Мастером был и часовщик, о котором знала только понаслышке. К нему еще с довоенных времен возил все семейные часы - от ручных до настенных - дедушка. После смерти часовщика, в начале 70-х, дедушка отдал наши старинные бронзовые часы в мастерскую, откуда привез их мертвыми. Из той же гильдии мастеров доктор Беленький - детский врач, навещавший меня на первом году жизни. По рассказам мамы, он знал про младенцев все, разрешал им на себя писать, откручивать себе нос и, несмотря на внушительные размеры, имел мягкие, необыкновенно чуткие руки, которыми простукивал и прощупывал чуть ли не всю новорожденную Москву.
Король, королевич, сапожник, портной... И правда, каждый из них - король в собственном микрогосударстве, живущем по законам чести. Надувательство, мошенничество, халтура - это не оттуда. Каждый из них наследник "проклятого прошлого", реликт, чудом сохранивший свои свойства после многократных государственных акций по ликвидации личности.
Сегодня эти люди вымерли окончательно, а без них даже самый густонаселенный мир - пустыня. Нет, я не собираюсь перемывать косточки нашему времени - занятие скучное и неблагодарное. Просто, живя в пустыне и испытывая естественную жажду, пытаюсь утолить ее единственно доступным мне способом, припадая к старым, давно пересохшим источникам. А вдруг напоят.
Кривоколенный, ты нетленный.
Кривоколенный, ты - душа
Моей истерзанной вселенной,
Где всем надеждам - два гроша.
Кривоколенный, что за имя,
Какой московский говорок,
Вот дом и дворик, а меж ними
Сиротской бедности порог.
Кривоколенный - все излуки
Судьбы в названии твоем,
Которое - какие звуки!
Не произносим, а поем.
Сплошные праздники
"Те, у кого в четверти тройки, возьмите портфель и постройтесь, - сказала учительница Лидия Сергеевна, - А теперь марш за мной в раздевалку. Вы пойдете домой. Остальным тихо выйти в коридор и занять места. Через пять минут начнется кукольное представление "Али Баба и сорок разбойников"". Мы, троечницы второго класса "Б" (в те годы девочки и мальчики учились в разных школах), повесив головы, побрели за учительницей. Выйдя в коридор, я старалась не смотреть в сторону сцены, но не могла удержаться и сквозь слезы увидела зеленые шторы с блестками и длинные ряды скамеек, на которых подпрыгивали от счастья и нетерпения хорошистки и отличницы. Портфель оттягивал руку: в нем лежал табель, где в графе "арифметика" стояла тройка. Единственная тройка в четверти, лишившая меня спектакля, счастливого возвращения домой и безмятежных зимних каникул. Оставалась одна неделя до нового 49-го года. Я вышла из школы и, ни с кем не прощаясь, пошла домой. Во дворе встретила маму, которая в честь моих каникул пораньше ушла с работы. Увидев мою физиономию, она стала меня тормошить и допрашивать. Я достала табель, показала тройку и все рассказала. На следующий день мама, придя с работы, подозвала меня к столу и, поставив на стол сумку, спросила: "Что в сумке, догадайся?" В сумке лежали билеты - целый ворох театральных и пестрых елочных. Начиналась новогодняя вакханалия, в которую были втянуты все: бабушка, дедушка, мама и даже мамины подруги. С мамой я ходила на оперетту, с дедушкой - на оперу, с бабушкой - на драму и на все елочные представления.

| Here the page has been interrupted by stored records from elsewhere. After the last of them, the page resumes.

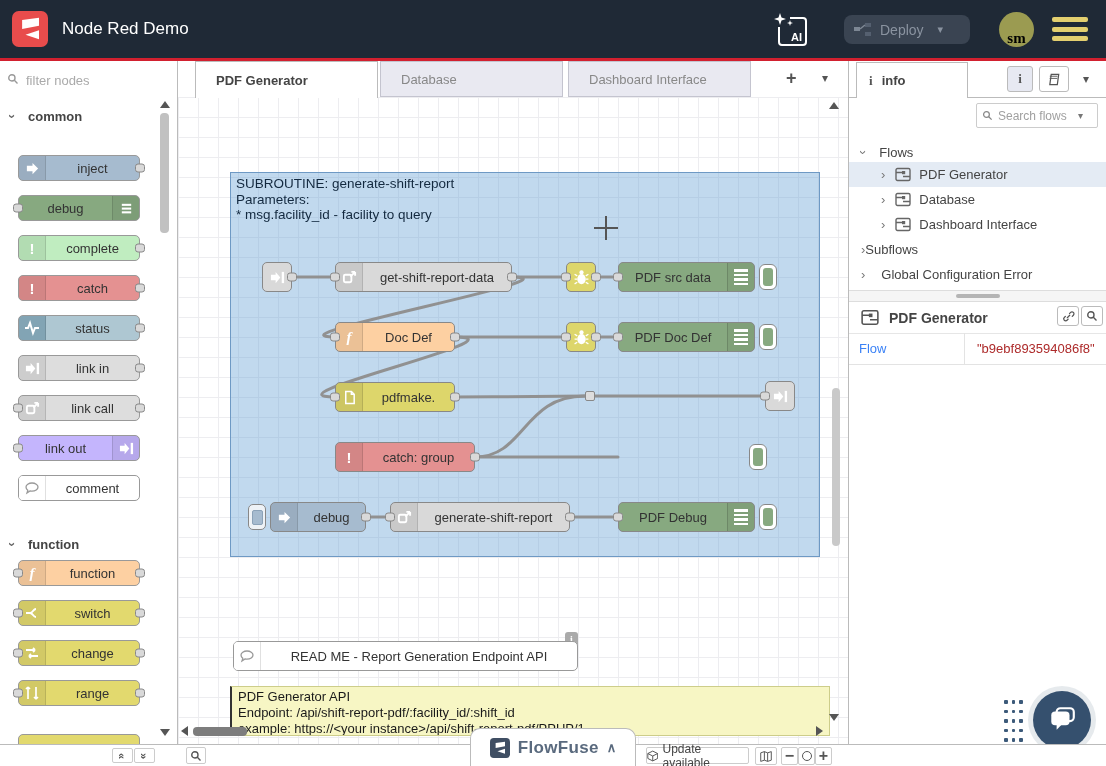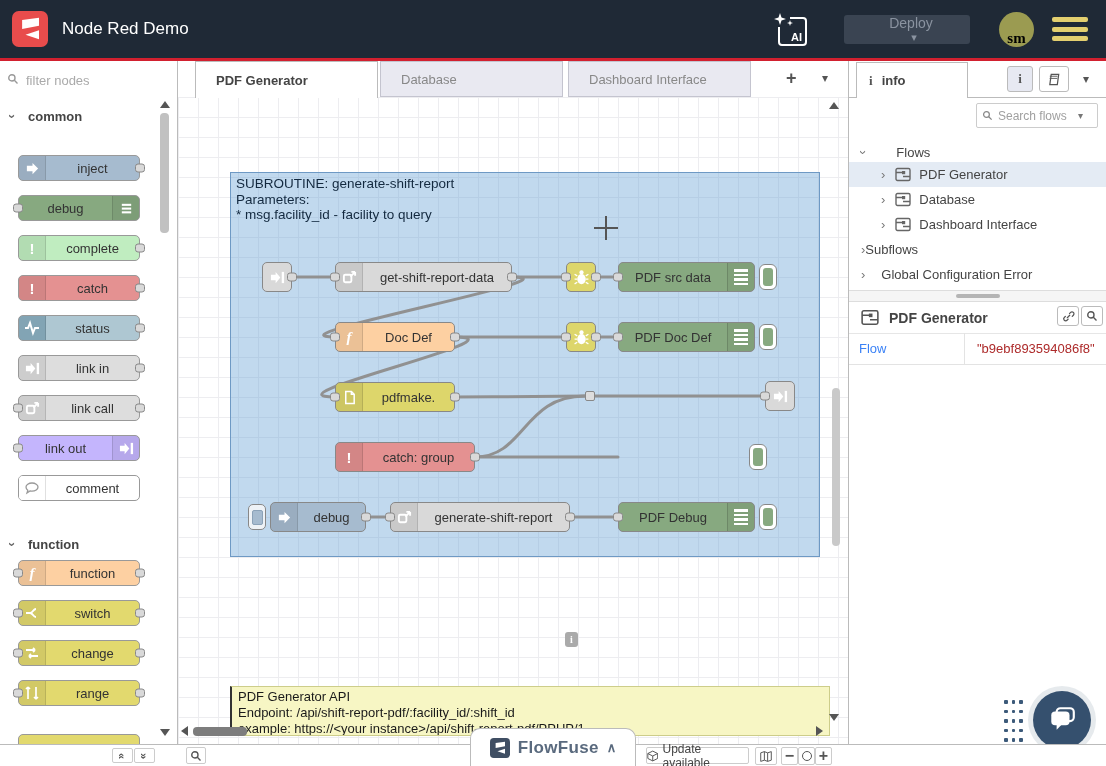"Deploy" #deploy { border-radius: 3px -> 8px; flex-direction: column -> none }
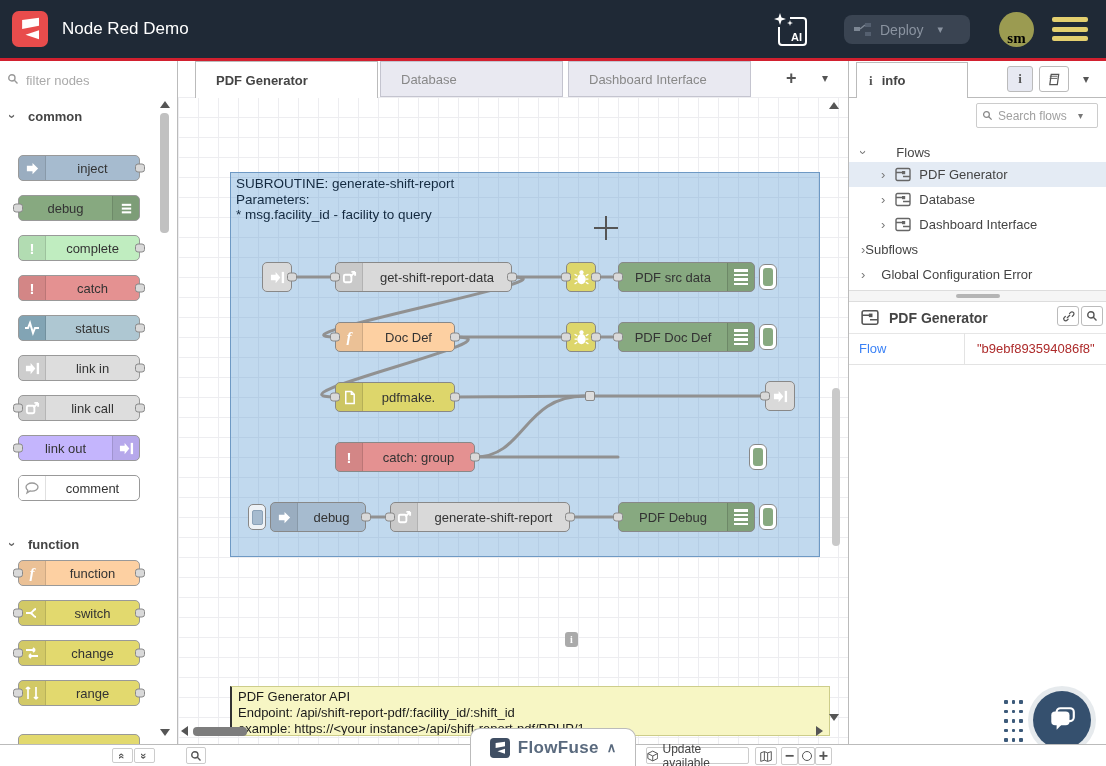"Flows" span { margin-left: 31px -> 14px }
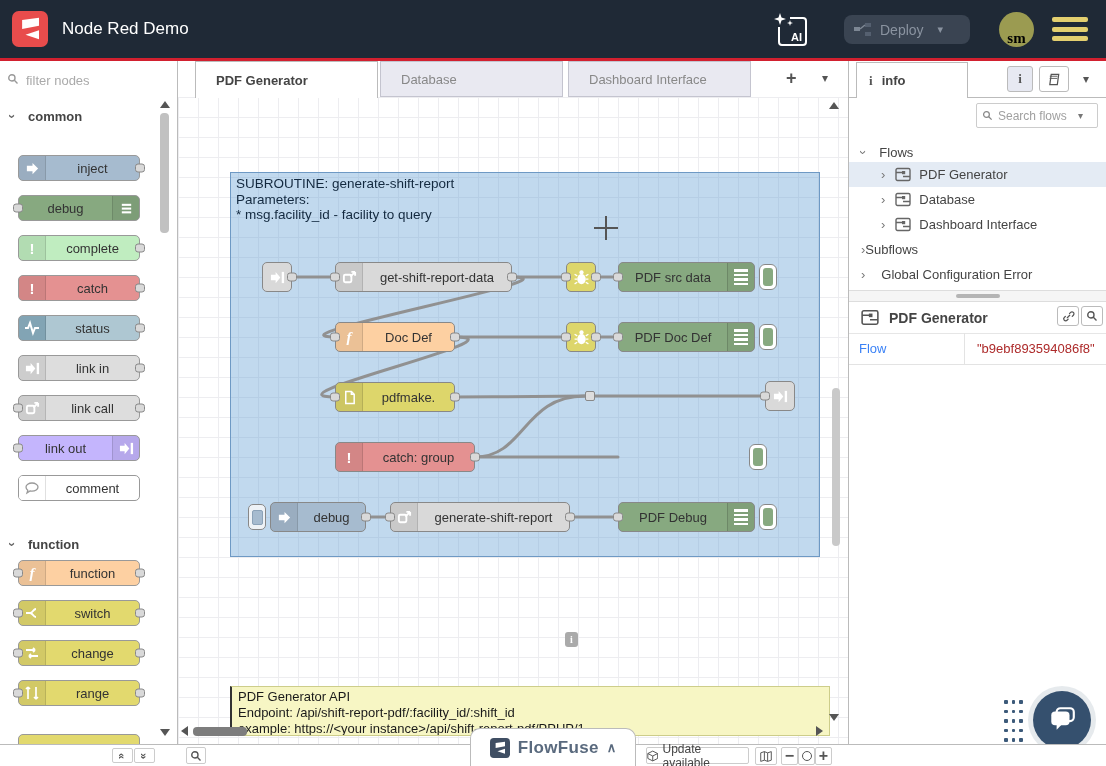"READ ME - Report Generation" div.nd { html: none -> <div> <span> <svg> <path></path> </svg> </span> <span>READ ME - Report Generation Endpoint API</span> </div> }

"С Новым Годом, край любимый, Наша славная страна!", вещали золотые буквы на билете, приглашающем на елку в Дом Пионеров. На том же билете красовался молодой 49-ый год в тулупе и шапке-ушанке, который бежал на лыжах навстречу Деду Морозу с заплечным мешком, а из мешка торчала книжка Гайдара "Тимур и его команда". Билеты можно было изучать бесконечно.